Slowly but surely, the 18 hexagonal segments that make up the James Webb Space Telescope’s 6.5-meter (21.3-foot) segmented main mirror are aligned to bring starlight to razor-sharp clarity.

After Webb arrived in space on Christmas Day, the segments were only roughly aligned. But using the observatory’s near-infrared camera, NIRCam, scientists and engineers map this alignment and gradually adjust the orientation of each segment using actuators on the back of each.

First, the team pointed Webb at a star in Ursa Major and adjusted the segments so that the light reflected from each reflected their physical positions. Then, further adjustments brought each reflection into focus in a process known as segment alignment:

Before and after images showing how the orientations of Webb’s 18 primary mirror segments were changed to fine-tune the reflections of a star. Image: NASA/STSci

Now all the segments have been oriented so that the reflections are “stacked” or merged into a single beam. Although the image stacking process puts all the light from the segments in the same place inside NIRCam, further adjustments are needed to ensure that all 18 combine to form a single 6.5 meter mirror.

The reflections from the 18 mirror segments have now been “stacked” so that they fall on Webb’s optical axis as a single beam. Engineers are now adjusting the height of each segment to better focus the merged images. Image: NASA/STScI

In the fourth phase of segment alignment, known as “coarse phasing”, spectra will be collected from 20 distinct segment pairings, showing minute height differences between each.

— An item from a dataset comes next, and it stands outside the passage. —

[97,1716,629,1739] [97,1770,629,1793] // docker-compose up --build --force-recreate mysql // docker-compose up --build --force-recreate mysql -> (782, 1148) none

As these differences are adjusted, the single stacked image will become progressively sharper.

“We still have work to do, but we’re increasingly pleased with the results we’re seeing,” said Lee Feinberg, head of optical telescope elements for Webb at NASA’s Goddard Space Flight Center. “Years of planning and testing are paying dividends, and the team couldn’t be more excited to see what the next few weeks and months bring.”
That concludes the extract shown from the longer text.